The very Jews who had lived freely in Tripoli under Fascism, serving as colonial traders, drinking tea under tulle gazebos, dancing in private clubs – all despite the racial laws promulgated in Rome.
One day, Renata and Fiamma, Angelina’s classmates, were not there for roll call.
The headmistress came. The teacher went out to the hall to cry.
Angelina looked at the map of Italy on the wall and at the palm trees outside the window. She looked at the two empty desks. She was eleven years old. It was the start of her first year of middle school. Her breasts were two swollen buttons. She wore white sandals and had started wearing perfume two months earlier.
Angelina did not know that she wouldn’t finish the school year either. Soon, the school would close; the desks would be tossed in a heap, the alphabet and crucifix pulled from the wall.
She wouldn’t see things like this again. The sea beyond the medina, the little mermaid fountain, the covered market, the Gaby Cinema. If she’d had a camera, it would have made sense to take pictures, like a tourist. Of her house. Of Sicilian
arancini
on a tray. Of the old men who played dominoes under the mulberry tree. Of her friend Alí dripping with sea, hands on hips, swimming mask on, snorkel clenched in his so-white teeth.

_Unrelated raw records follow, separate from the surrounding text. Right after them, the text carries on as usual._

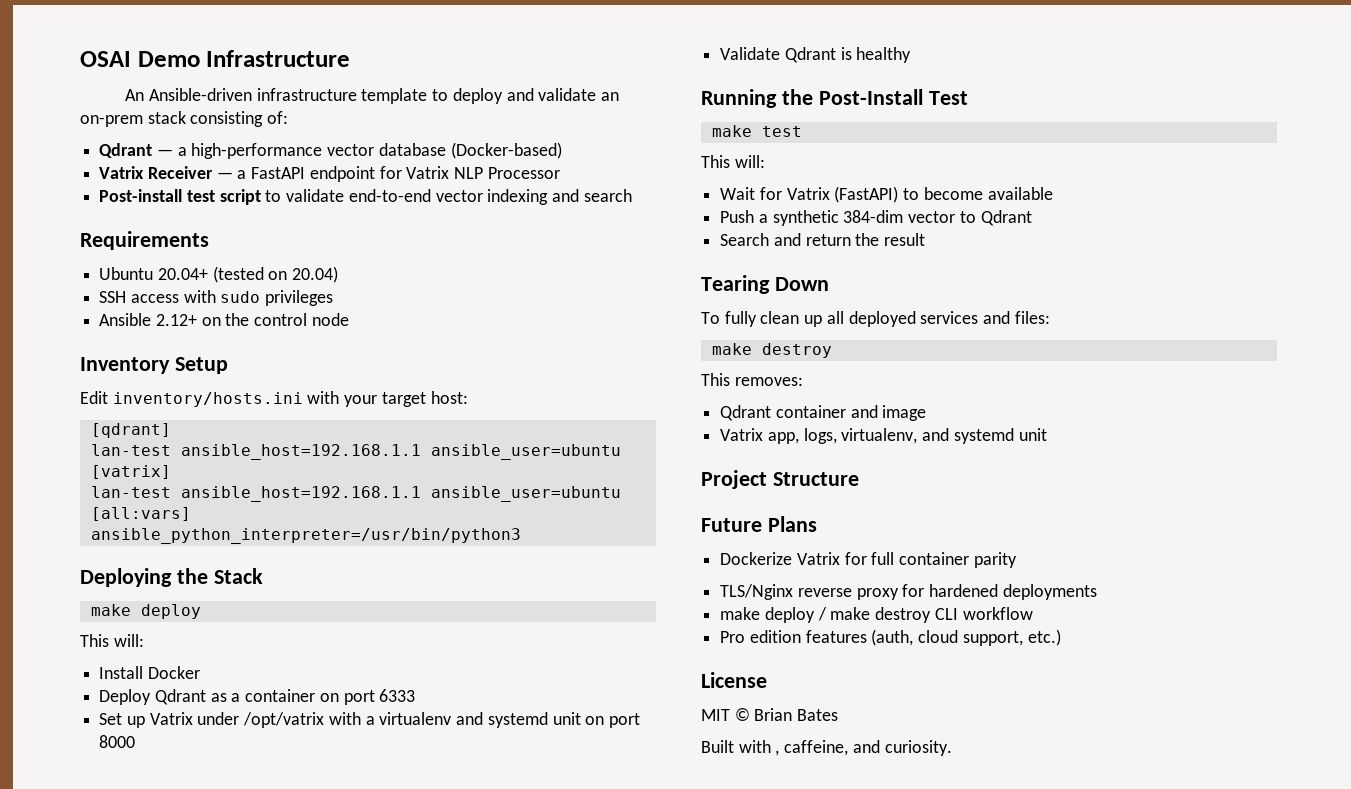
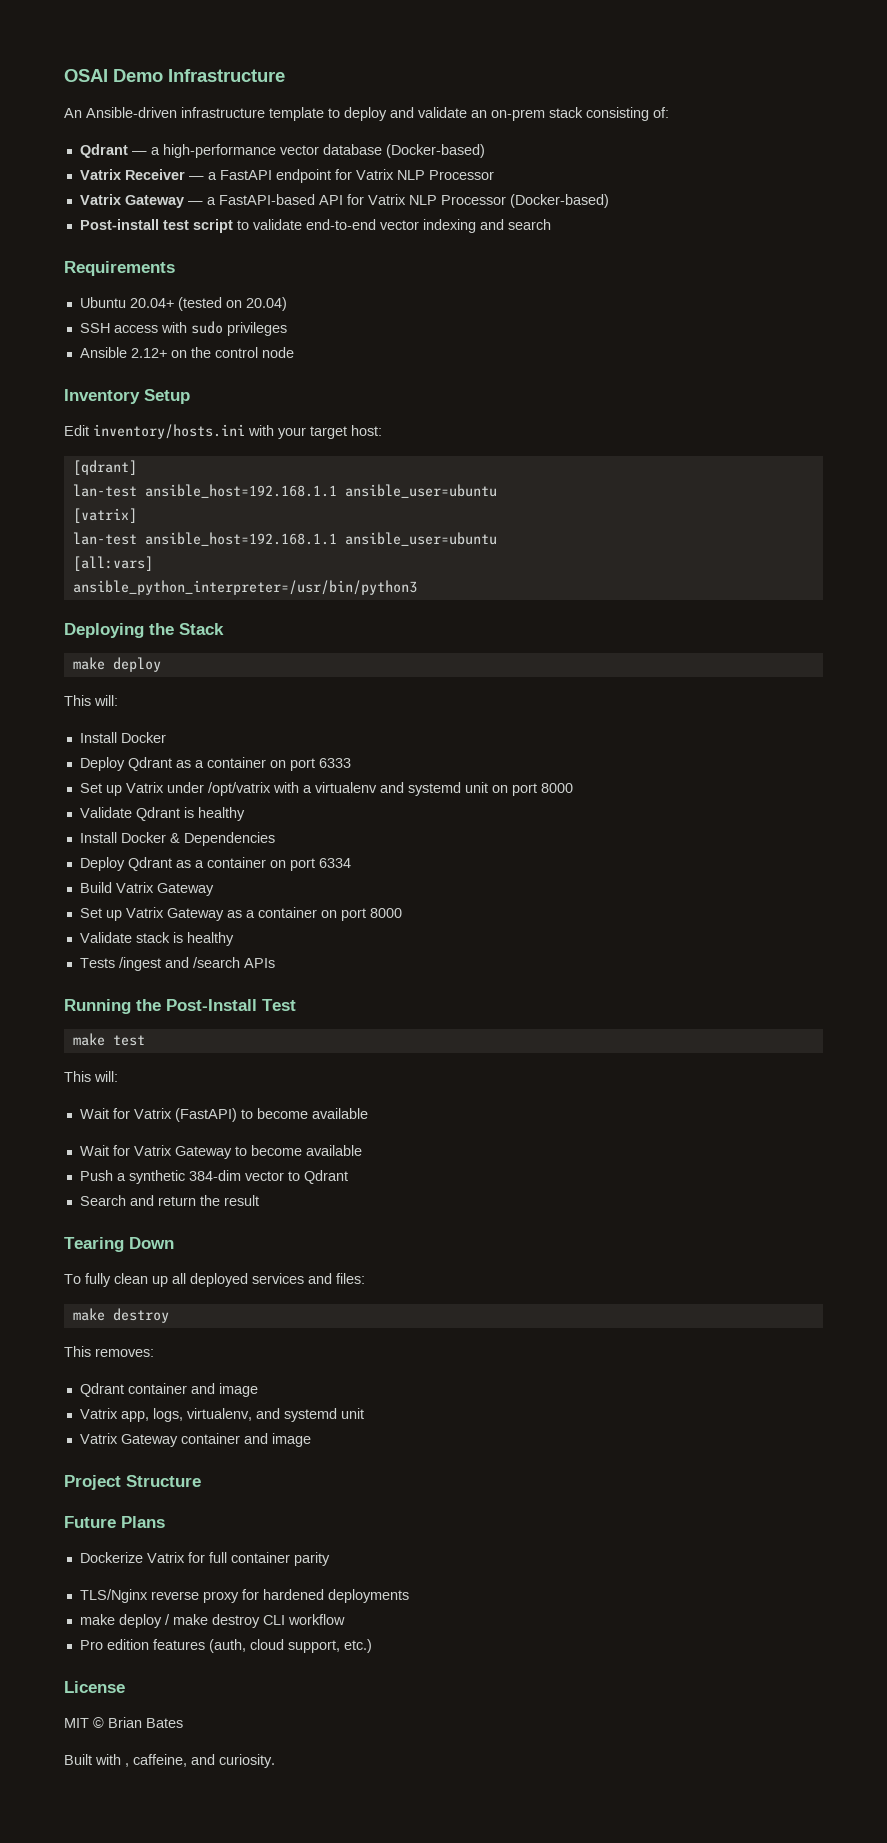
+ Vatrix Gateway — a FastAPI-based API for Vatrix NLP Processor (Docker-based)
+ Install Docker & Dependencies
+ Deploy Qdrant as a container on port 6334
+ Build Vatrix Gateway
+ Set up Vatrix Gateway as a container on port 8000
+ Validate stack is healthy
+ Tests /ingest and /search APIs
+ Wait for Vatrix Gateway to become available
+ Vatrix Gateway container and image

Angelina did not know that the young Gaddafi would banish even the dead from Hammangi Cemetery, that Italy would transport back thousands and thousands of soldiers who had died in Libya.
That her father and mother, their friends from the Oliveti Village, from Sciara Derna and Sciara Puccini, from Case Operaie – the people who had built the roads, the buildings, the drainage pits for the sewage system, the people who had turned the desert into a fruit bowl – would be the ones to pay for the misdeeds of the cruel and overreaching colonialism of Giolitti’s liberal Italy and of the Fascist Fourth Shore.
The wax, an odourless dough the colour of silence, slides onto the ground and covers the floor of the emporium. The door hangs off its hinges. A stray cat from the port, dirty with fish, lets out a husky meow.
Santa and Antonio watch the sea, their daughter between them.
The palm trees on Corso Sicilia wave and bend to one side. The ghibli will be here soon, bearing grey dust that leaves sand in your mouth, in your hair, in your fingers. They won’t be there any more. Saying goodbye to your own life is easy. It’s a leaden dawn. They’re alive. That’s what matters.